• [REQUIRED WORK]: Which lines of the data contain the string "Electric"? Copy every one.

[Edit tracking data]
* * * * *
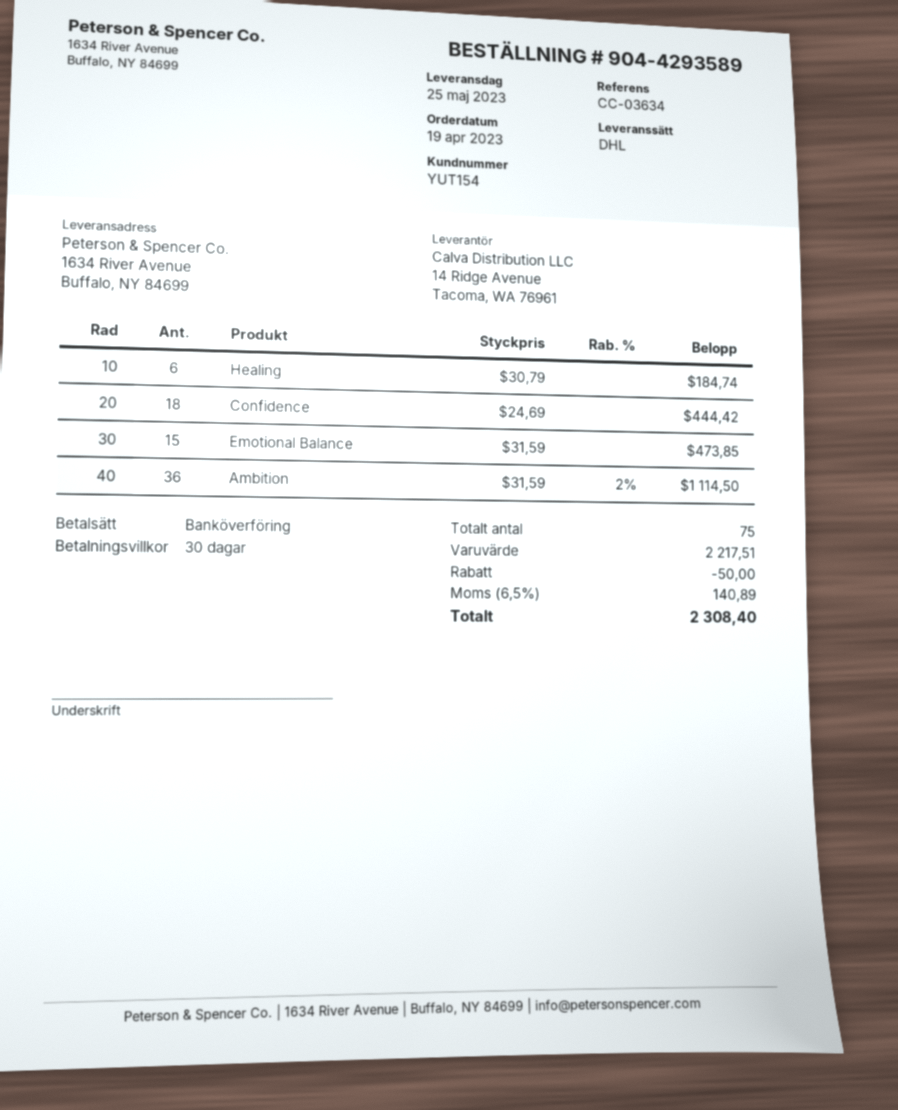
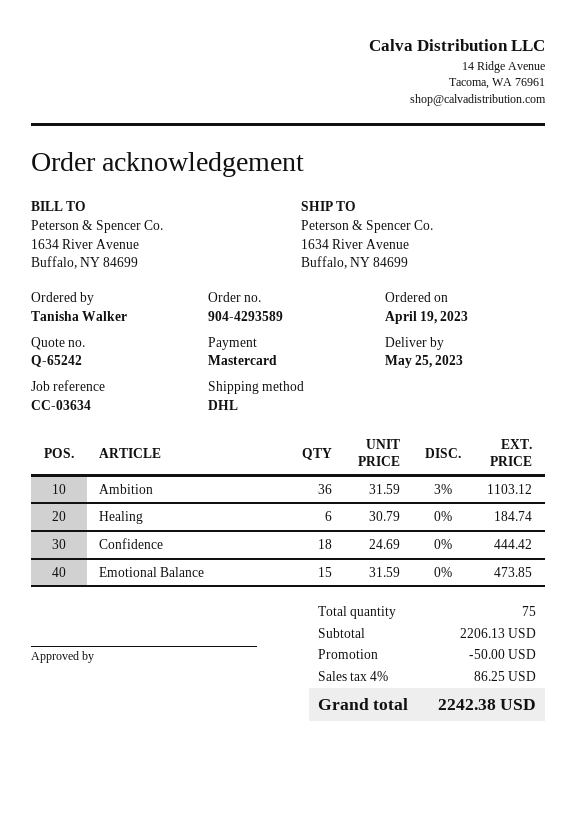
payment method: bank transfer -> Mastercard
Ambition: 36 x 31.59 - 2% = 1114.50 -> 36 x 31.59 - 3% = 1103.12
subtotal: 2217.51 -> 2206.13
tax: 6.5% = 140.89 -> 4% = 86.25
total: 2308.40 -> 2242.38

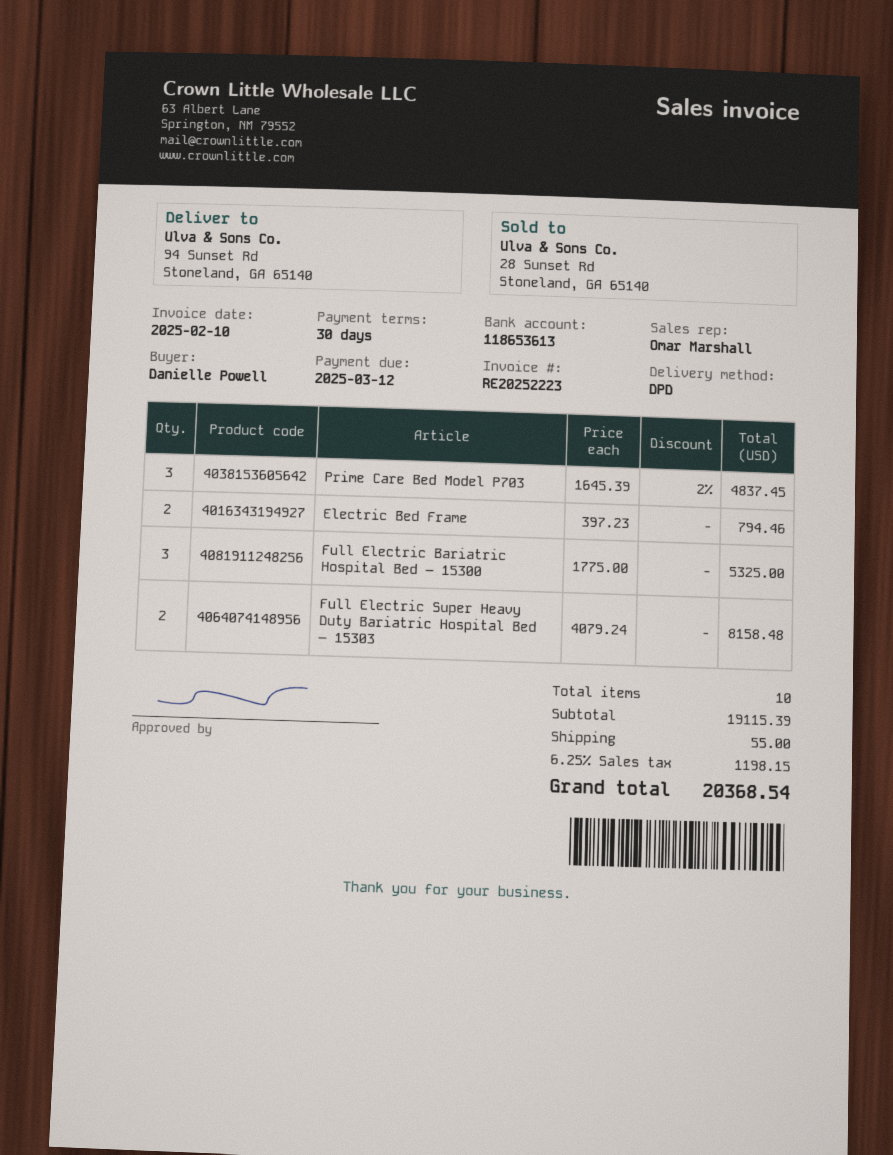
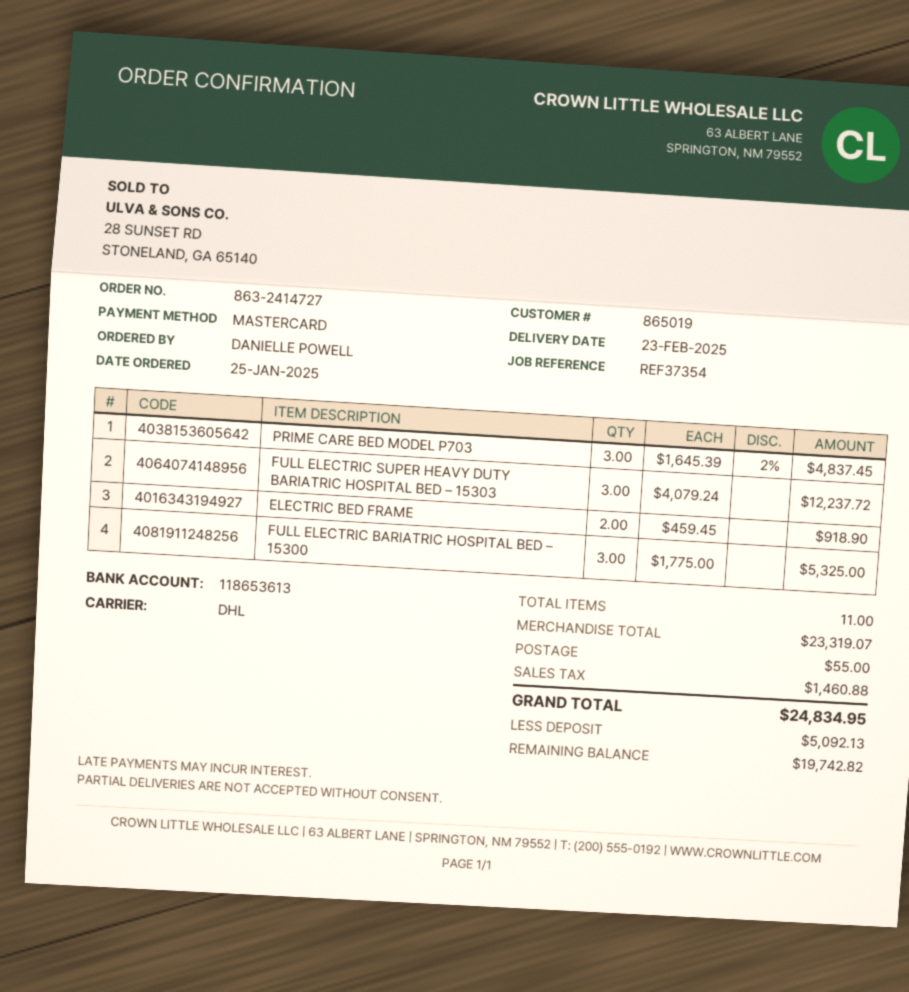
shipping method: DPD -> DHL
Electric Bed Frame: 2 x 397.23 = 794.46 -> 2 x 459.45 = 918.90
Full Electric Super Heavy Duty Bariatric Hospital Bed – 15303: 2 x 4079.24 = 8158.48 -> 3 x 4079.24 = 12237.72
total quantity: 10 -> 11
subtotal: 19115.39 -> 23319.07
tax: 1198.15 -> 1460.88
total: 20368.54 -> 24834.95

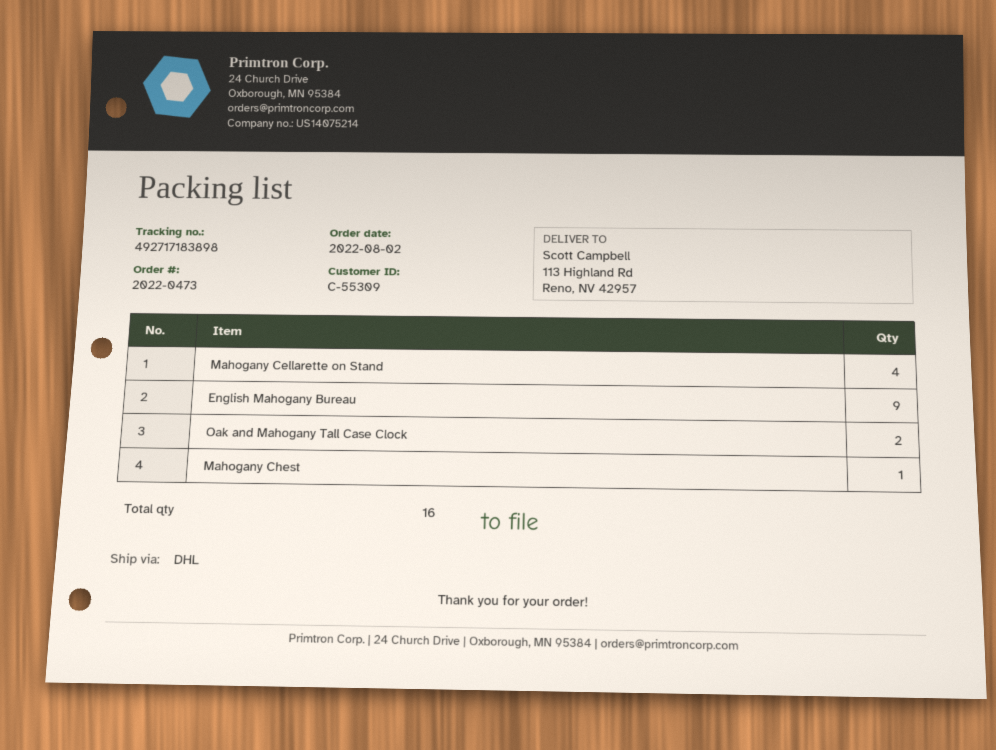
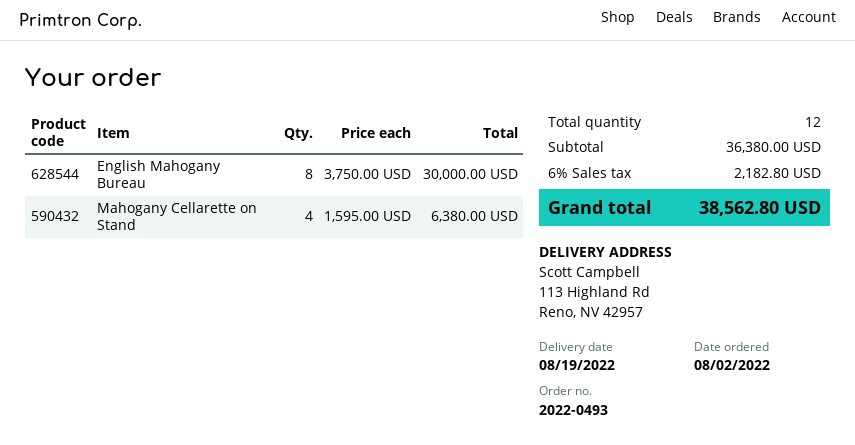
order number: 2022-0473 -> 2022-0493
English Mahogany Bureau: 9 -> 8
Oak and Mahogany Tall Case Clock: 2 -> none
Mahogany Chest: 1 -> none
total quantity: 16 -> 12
* * * * *
• [RESPONSE AREA]:
Electric Bed Frame: 2 x 397.23 = 794.46 -> 2 x 459.45 = 918.90
Full Electric Super Heavy Duty Bariatric Hospital Bed – 15303: 2 x 4079.24 = 8158.48 -> 3 x 4079.24 = 12237.72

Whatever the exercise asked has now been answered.